Community Blog Advance Deep Learning with Alibaba Open-Source and Pluggable Scheduling Tool for GPU Sharing

Advance Deep Learning with Alibaba Open-Source and Pluggable Scheduling Tool for GPU Sharing

This article introduces Alibaba's open-source and pluggable scheduling tool for GPU sharing, which optimizes the usage of GPU resources in a cluster.

Che Yang

According to a Gartner survey of global CIOs, artificial intelligence (AI) will become the disruptive driving force of reshaping the business models of all organizations in 2019. Computing power and costs are two critical parts of AI. The Cloud Native technology, with Docker and Kubernetes as two representatives, enables a new model for AI and allows GPUs to be put into a unified resource pool for scheduling and management. This improves the usage of GPU resources and eliminates the cost of manual management. Kubernetes, a leading container and cluster service provider in the world, provides the capability to schedule Nvidia GPUs in container clusters, mainly assigning one GPU to one container This can implement good isolation and ensure that applications that use a GPU will not be affected by other applications. This capability is also suitable for training deep learning models. However, a lot of resources are still wasted in model development and prediction scenarios. In these scenarios, we may want to share a GPU in a cluster.

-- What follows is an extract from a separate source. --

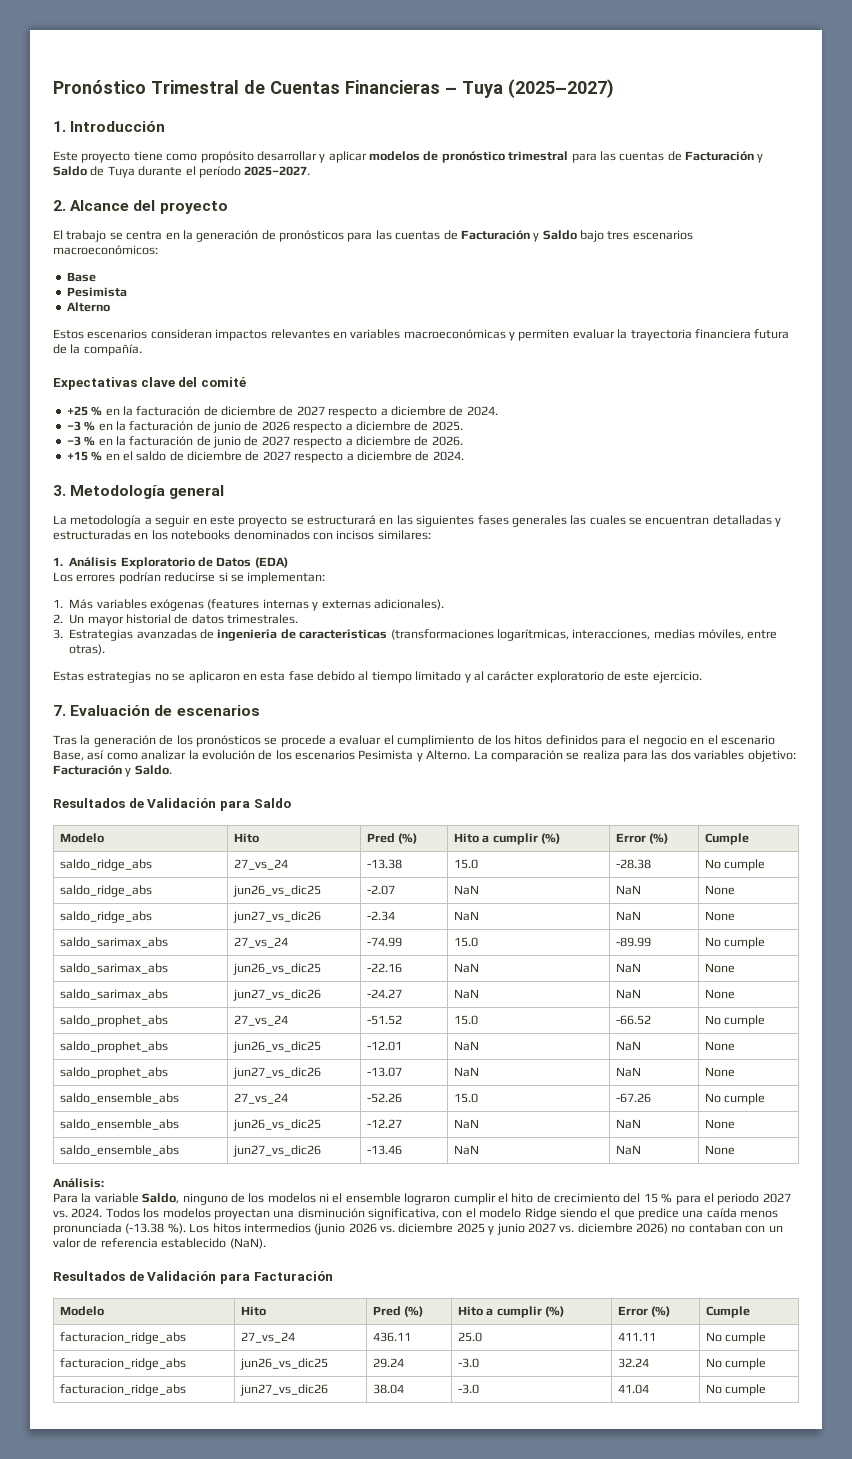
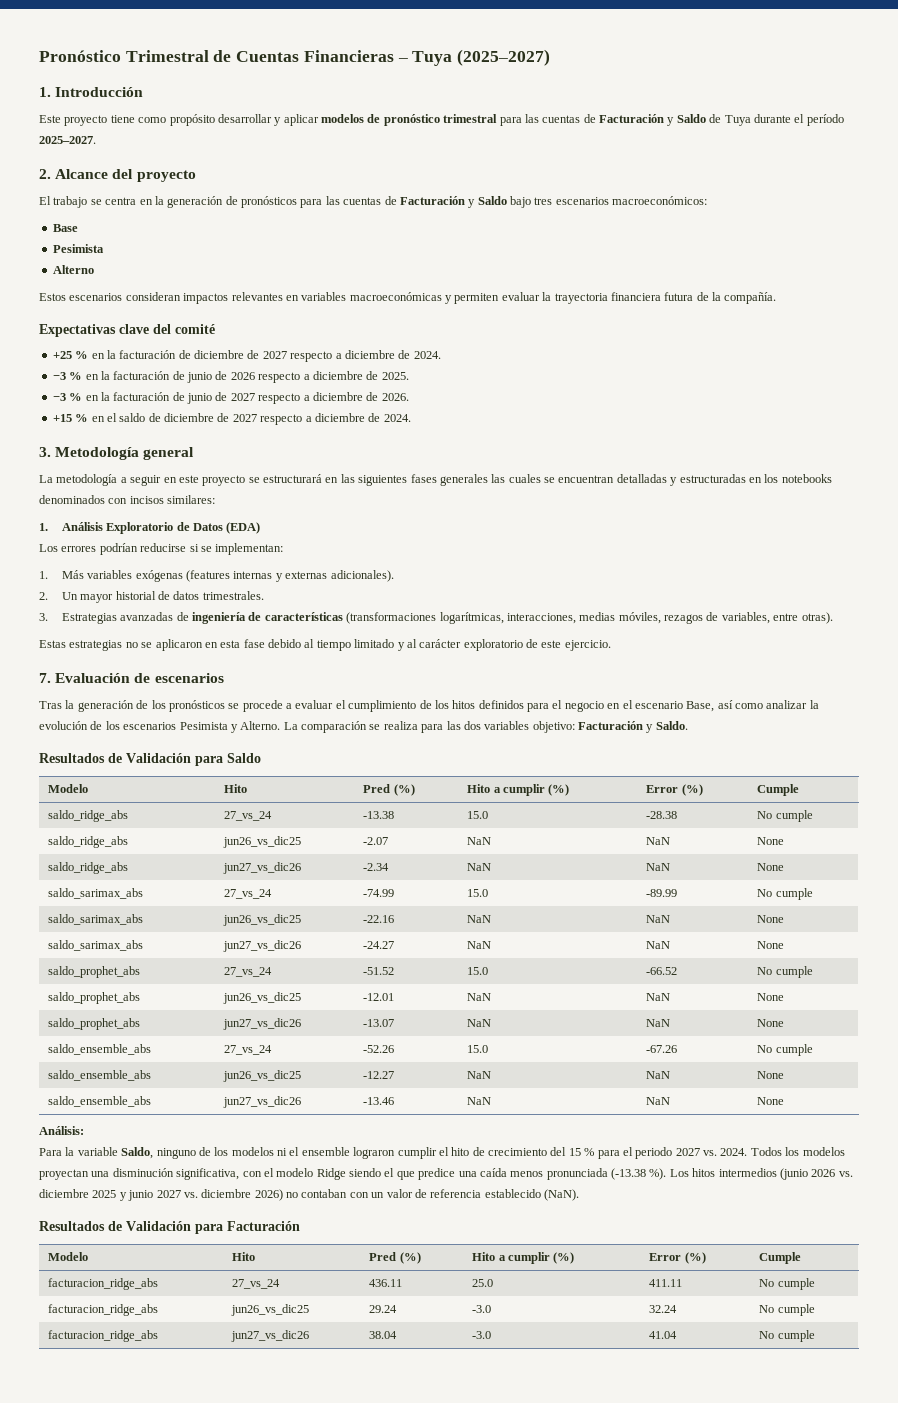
- 3. Estrategias avanzadas de ingeniería de características (transformaciones logarítmicas, interacciones, medias móviles, entre otras).
+ 3. Estrategias avanzadas de ingeniería de características (transformaciones logarítmicas, interacciones, medias móviles, rezagos de variables, entre otras).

Cluster Scheduling: Kubernetes GPU Sharing

GPU sharing for cluster scheduling is to let more model development and prediction services share GPU, therefore improving Nvidia GPU utilization in a cluster. This requires the division of GPU resources. GPU resources are divided by GPU video memory and CUDA Kernel thread. Generally, cluster-level GPU sharing is mainly about two things:

1.  Scheduling;

2.  Isolation. This article mainly describes scheduling. In isolation solutions, users are required to pass specific application restriction parameters (for example, by using per_process_gpu_memory_fraction of TensorFlow). In the future, options on based Nvidia MPS will be available. GPU solutions will also be planned.

For fine-grained GPU card scheduling, Kubernetes community does not have a good solution at present. This is because the Kubernetes definition of extended resources, such as GPUs, only supports the addition and subtraction of integer granularity, but cannot support the allocation of complex resources. For example, if you want to use Pod A to occupy half of the GPU card, the recording and calling of resource allocation cannot be implemented in the current Kubernetes architecture design. Here, Multi-Card GPU Share relates to actual vector resources, while the Extended Resource describes scalar resources.

Therefore, we have designed an out-of-tree Share GPU Scheduling Solution, which relies on the existing working mechanism of Kubernetes:

  • Extended resource definition
  • Scheduler extender mechanism
  • Device plugin mechanism
  • Kubectl extension mechanism

The advantage of this Share GPU Scheduling Extension is that Kubernetes extension and plugin mechanism are used, which is not invasive to core components, such as the API Server, the Scheduler, the Controller Manager and the Kubelet. This makes it easy for users to apply this solution on different Kubernetes versions without rebasing code or rebuilding the Kubernetes binary package.

User Scenarios

  • A cluster administrator: "I want to improve the GPU utilization of the cluster. During the development, multiple users share the model development environment."
  • An application developer: "I hope to be able to run multiple logic tasks on the Volta GPU at the same time."


  • Users can describe the applying for a shared resource through API and schedule the resource.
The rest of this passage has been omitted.